What happend within a few months to the around 66% which wanted a Dexit or did not know?
How were the questions asked? People do not change their minds that fast to such an amount.
Olivier5
 
  2  
Reply Tue 20 Jun, 2017 03:30 am
@saab,
People don't change their mind?
0 Replies
 
Walter Hinteler
 
  2  
Reply Tue 20 Jun, 2017 03:33 am
@saab,
saab wrote:
Maybe I should not have called it "propaganda".
I did not say anything against the Royal Institute of International Affairs, but
how the survey is expressed.
It's on their website, done by them.
0 Replies
 
Olivier5
 
  3  
Reply Tue 20 Jun, 2017 03:47 am
Brexit: European support for EU has increased since UK decided to leave, finds research
Nine out of 10 EU countries surveyed, including the UK, now have a positive view of the bloc
Caroline Mortimer @cjmortimer 4 days ago

Support for the European Union has “rebounded dramatically” in most major member countries after Brexit, although the majority of citizens believe they should also have a referendum, new research has found.

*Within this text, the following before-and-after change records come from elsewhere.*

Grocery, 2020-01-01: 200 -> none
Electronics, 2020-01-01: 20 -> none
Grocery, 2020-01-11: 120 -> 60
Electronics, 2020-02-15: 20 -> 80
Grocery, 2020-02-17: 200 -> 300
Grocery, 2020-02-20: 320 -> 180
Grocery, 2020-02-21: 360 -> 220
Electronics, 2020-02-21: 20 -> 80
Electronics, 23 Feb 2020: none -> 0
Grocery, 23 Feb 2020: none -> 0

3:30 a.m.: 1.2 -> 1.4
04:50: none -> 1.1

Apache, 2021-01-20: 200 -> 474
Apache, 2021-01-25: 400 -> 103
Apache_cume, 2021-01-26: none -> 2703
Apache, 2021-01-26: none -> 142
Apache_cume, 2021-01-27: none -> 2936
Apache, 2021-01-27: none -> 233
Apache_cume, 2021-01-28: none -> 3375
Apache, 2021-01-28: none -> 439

The study by US think tank, the Pew Research Center found that people had a positive view of the EU in nine out of the 10 countries.

Even in the UK, 54 per cent of people approved of the 27 nation bloc, although 40 per cent disapproved.

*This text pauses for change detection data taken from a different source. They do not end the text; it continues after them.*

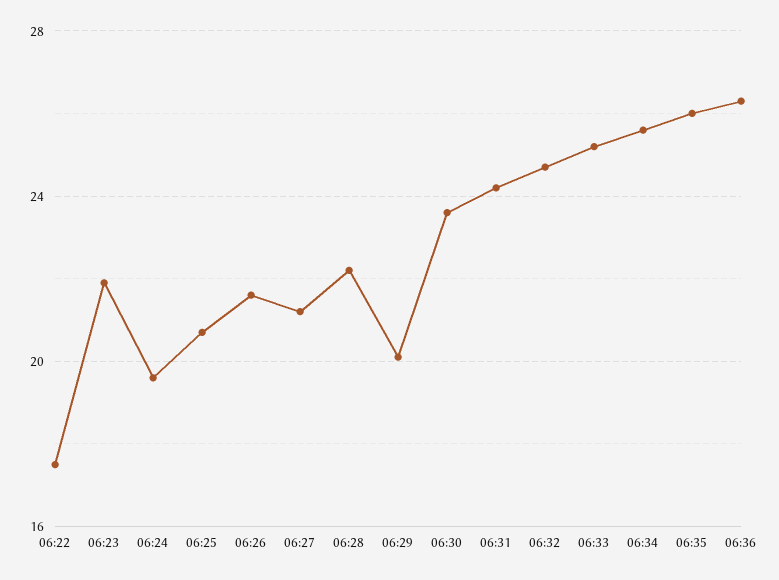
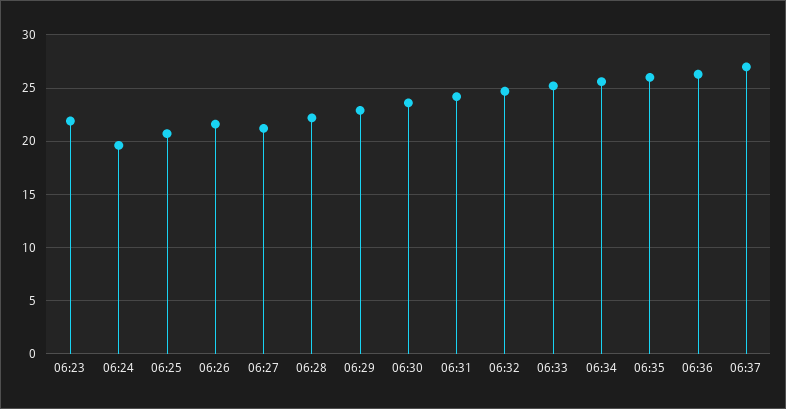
06:22: 17.5 -> none
06:29: 20 -> 23
06:37: none -> 27

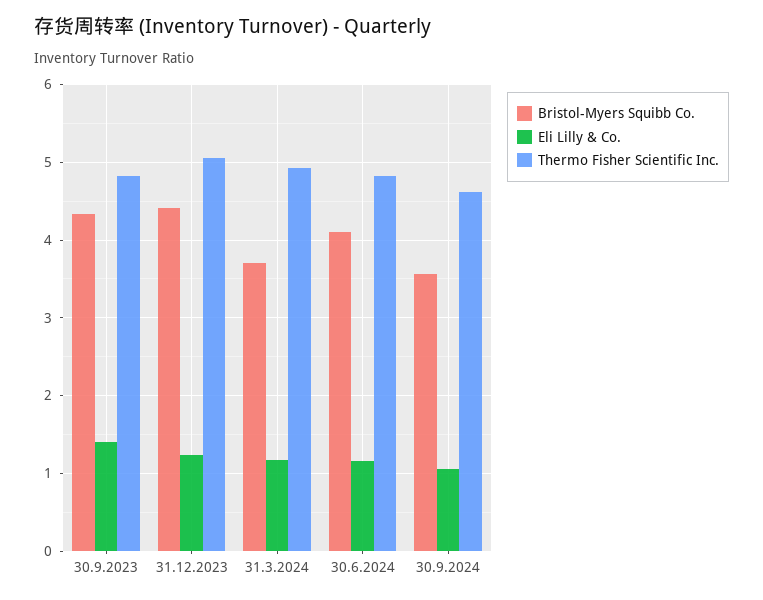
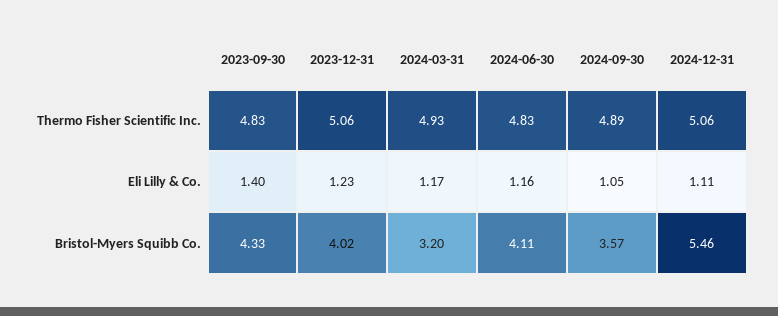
Bristol-Myers Squibb Co., 31.12.2023: 4.4 -> 4.02
Bristol-Myers Squibb Co., 31.3.2024: 3.7 -> 3.2
Thermo Fisher Scientific Inc., 30.9.2024: 4.6 -> 4.89
Thermo Fisher Scientific Inc., 2024-12-31: none -> 5.06
Eli Lilly & Co., 2024-12-31: none -> 1.11
Bristol-Myers Squibb Co., 2024-12-31: none -> 5.46

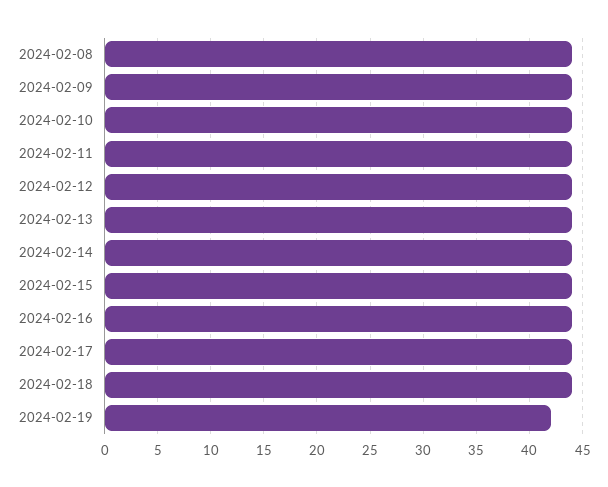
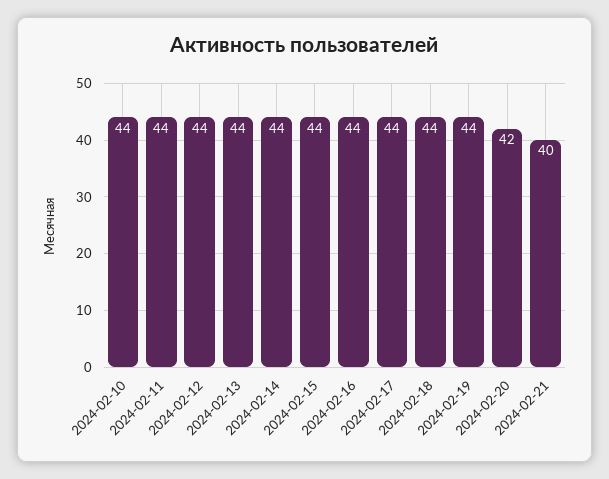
2024-02-08: 44 -> none
2024-02-09: 44 -> none
2024-02-19: 42 -> 44
2024-02-20: none -> 42
2024-02-21: none -> 40

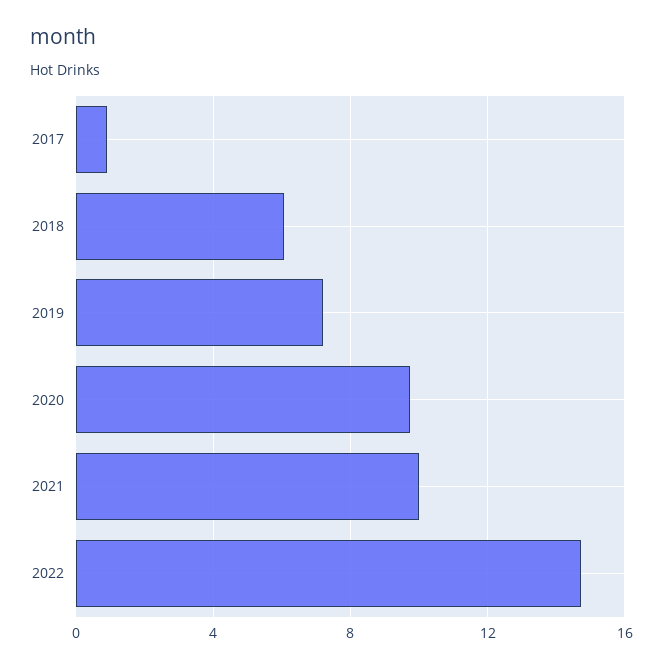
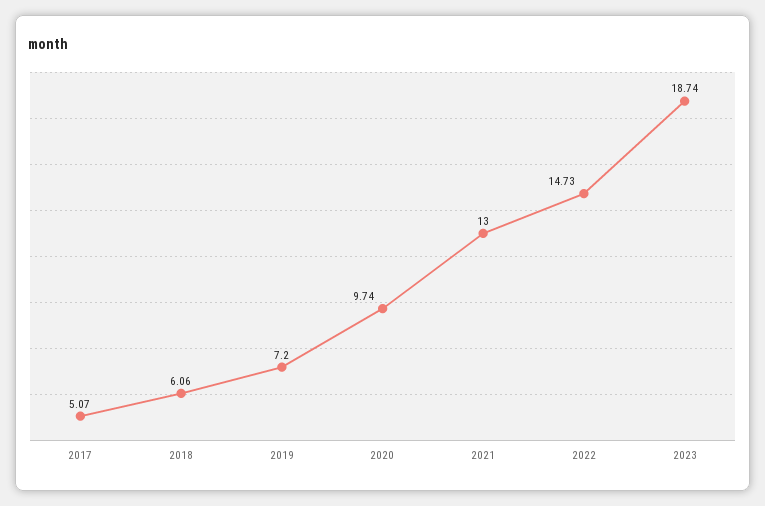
2017: 1 -> 5.07
2021: 10 -> 13
2023: none -> 18.74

The only country with a negative view of the EU was Greece which is still struggling to meet the terms of the deal made with the “troika” – the European Central Bank, the Eurogroup and the International Monetary Fund – for bailout loans in 2010, 2012 and 2015.

More:
http://www.independent.co.uk/news/world/europe/brexit-latest-news-european-eu-member-states-european-union-pew-research-center-a7793821.html
Walter Hinteler
 
  3  
Reply Tue 20 Jun, 2017 06:37 am
@Olivier5,
Or as the Spiegel said: Danke Frau May, danke Herr Trump
Walter Hinteler
 
  3  
Reply Tue 20 Jun, 2017 12:45 pm
@Walter Hinteler,
EU citizens in Britain to be asked to register for post-Brexit status
Quote:
The government is preparing to announce a registration process for the estimated 3 million EU citizens living in the UK, as a first step towards regularising their legal status post-Brexit.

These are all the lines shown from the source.